[[ INPUT DATA open ]]

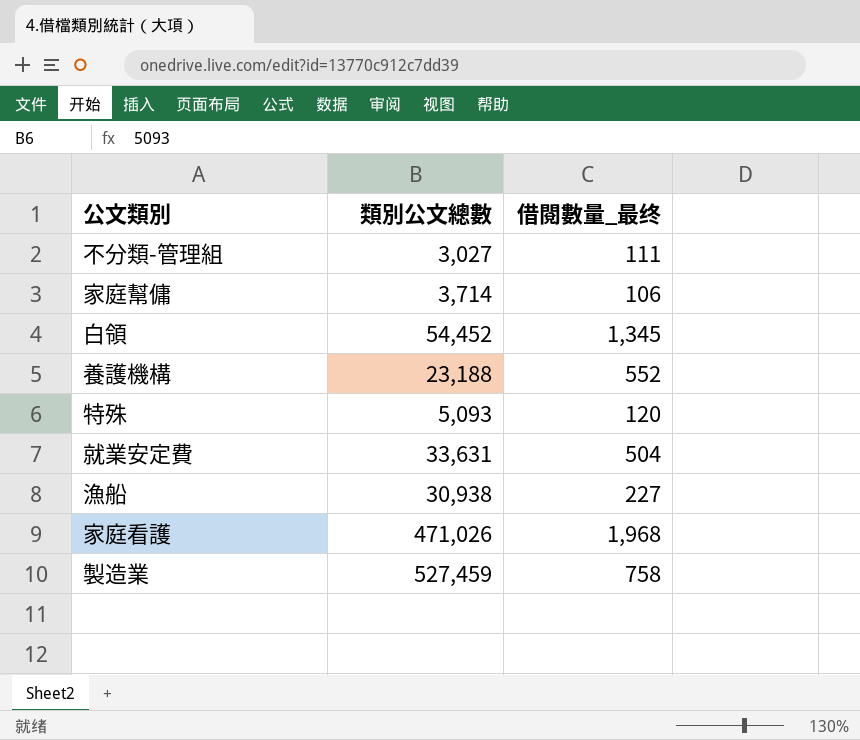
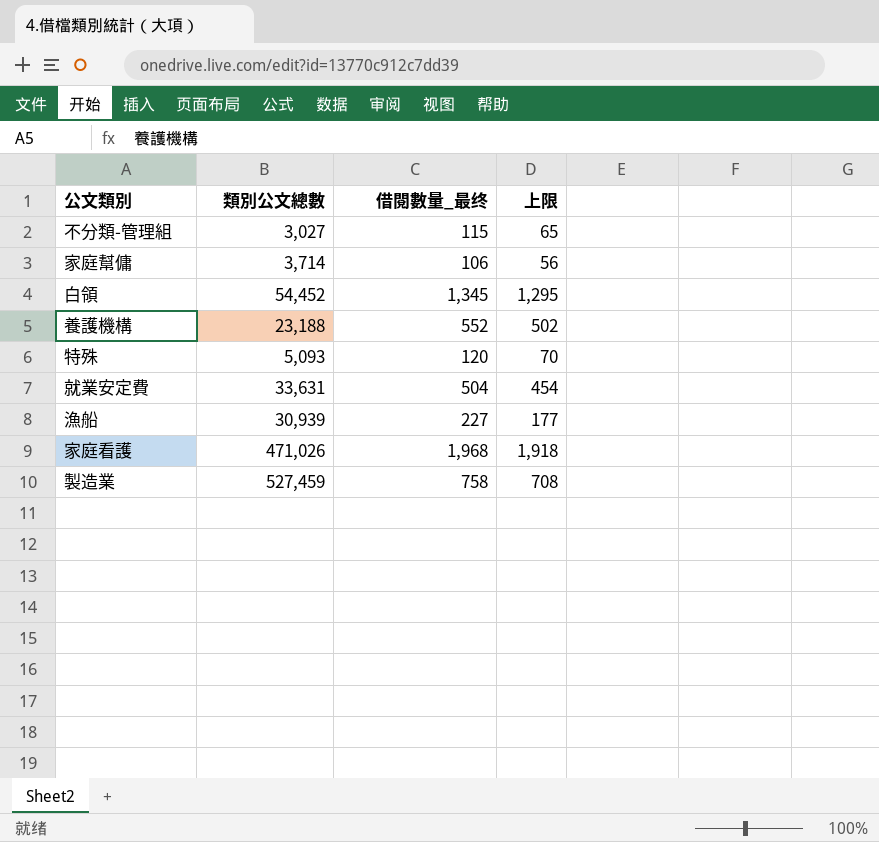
column 上限 | formula: none -> [借閱數量_最终] - 50
不分類-管理組 | 借閱數量_最终: 111 -> 115
漁船 | 類別公文總數: 30,938 -> 30,939

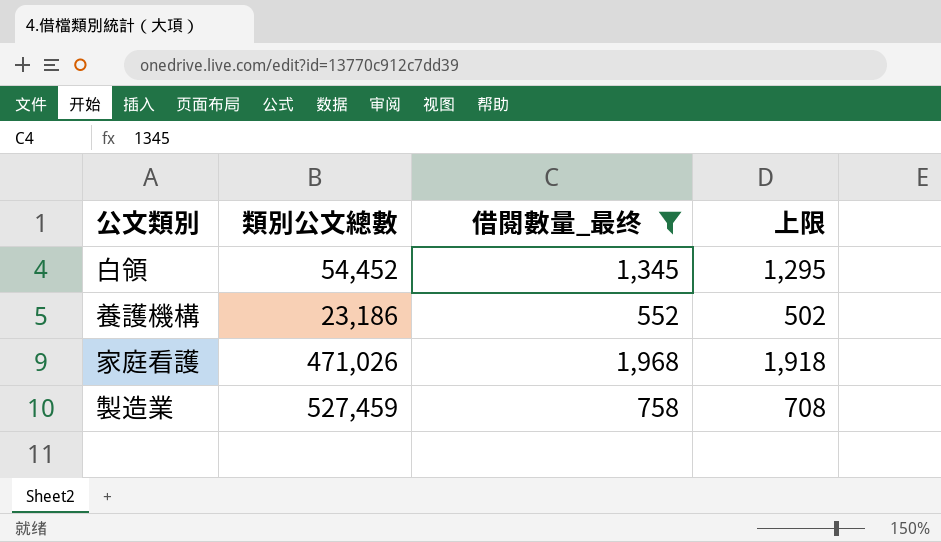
filter: none -> 借閱數量_最终 >= 552
養護機構 | 類別公文總數: 23,188 -> 23,186

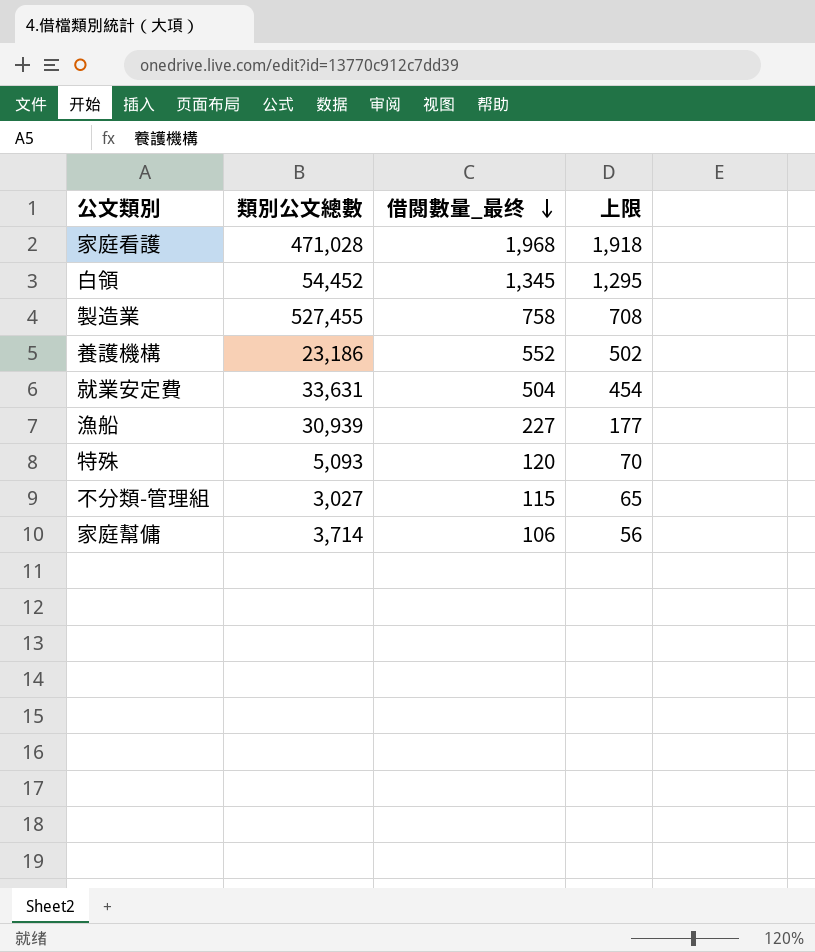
filter: 借閱數量_最终 >= 552 -> none
row order: none -> 借閱數量_最终 descending
家庭看護 | 類別公文總數: 471,026 -> 471,028
製造業 | 類別公文總數: 527,459 -> 527,455

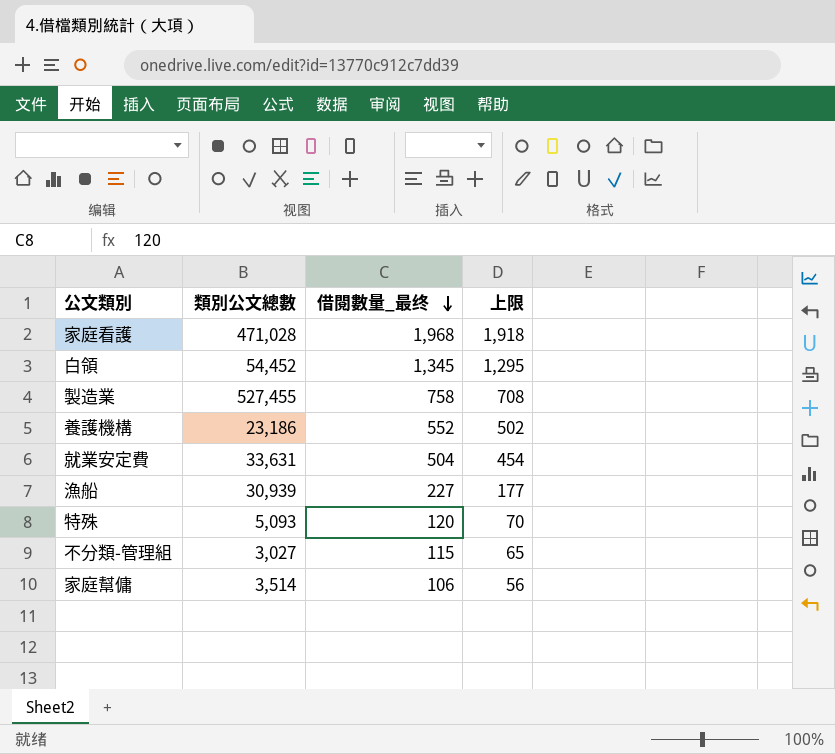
家庭幫傭 | 類別公文總數: 3,714 -> 3,514

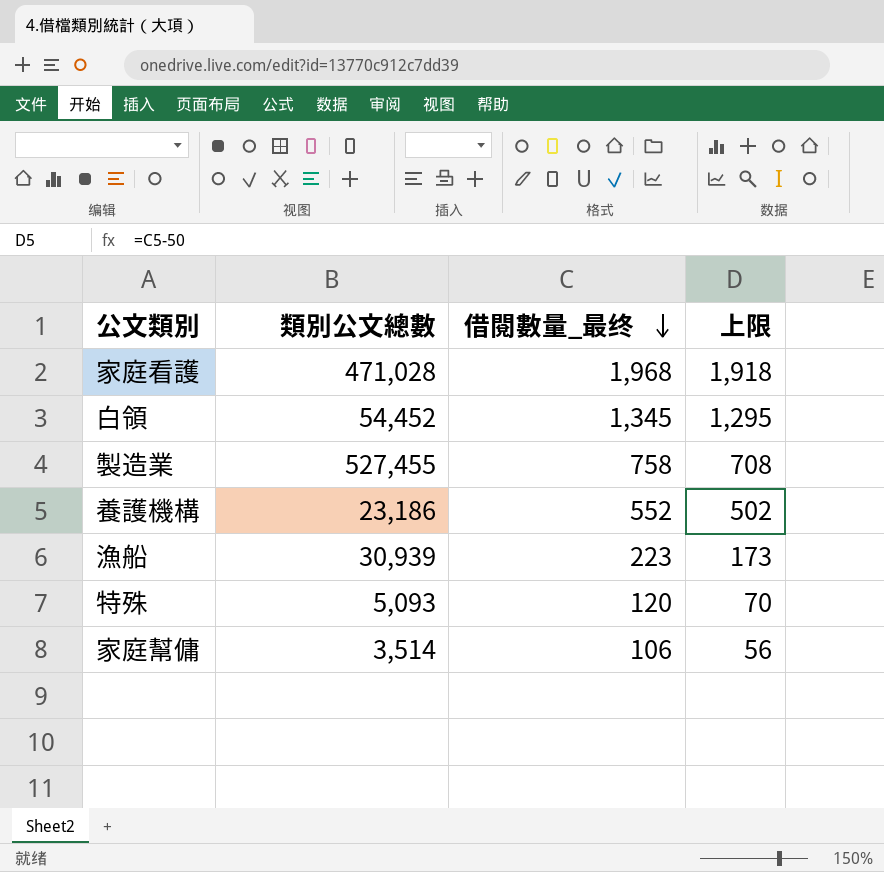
row 就業安定費: 33,631 | 504 | 454 -> none
row 不分類-管理組: 3,027 | 115 | 65 -> none
漁船 | 借閱數量_最终: 227 -> 223
漁船 | 上限: 177 -> 173

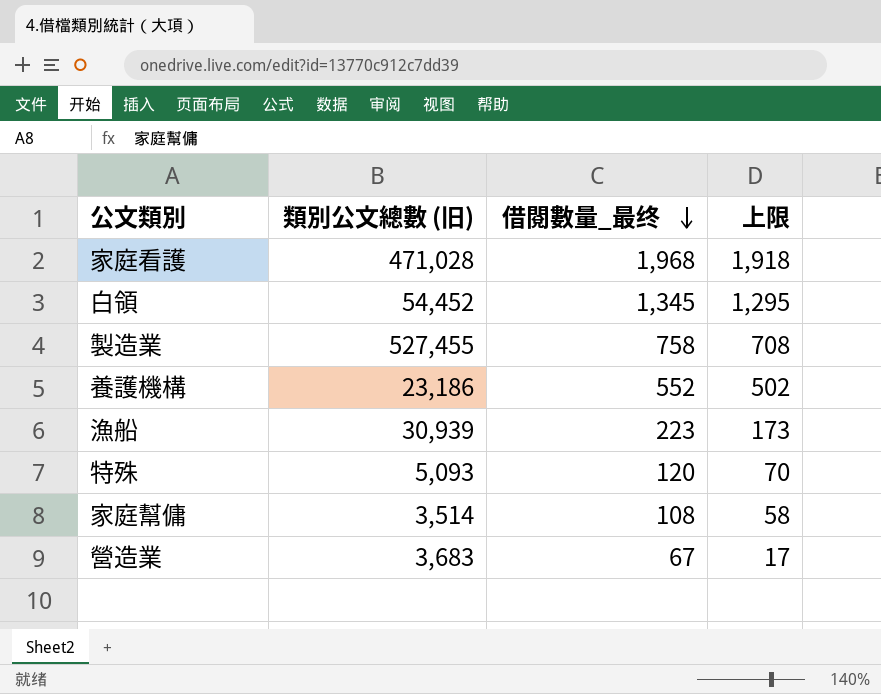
column name: 類別公文總數 -> 類別公文總數 (旧)
家庭幫傭 | 借閱數量_最终: 106 -> 108
家庭幫傭 | 上限: 56 -> 58
row 營造業: none -> 3,683 | 67 | 17

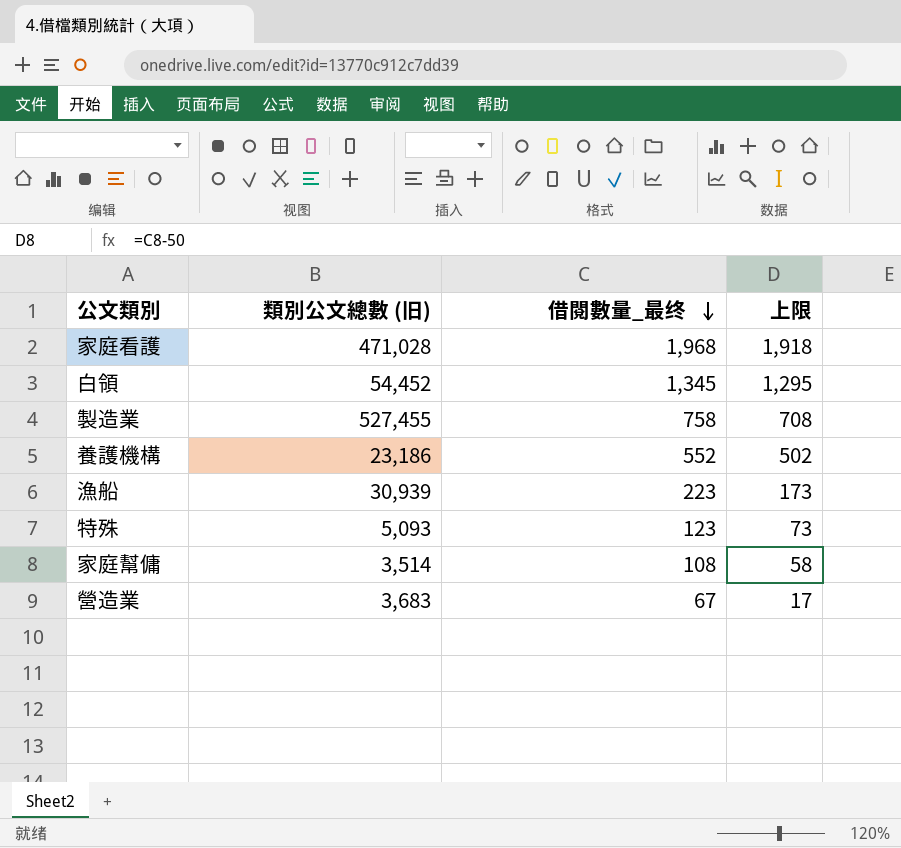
特殊 | 借閱數量_最终: 120 -> 123
特殊 | 上限: 70 -> 73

[[ INPUT DATA closed ]]

#### [WHAT TO DO]
In the data above, count the lines where the word "none" appears; reply with the number only.

#### [EXERCISE ANSWER]
7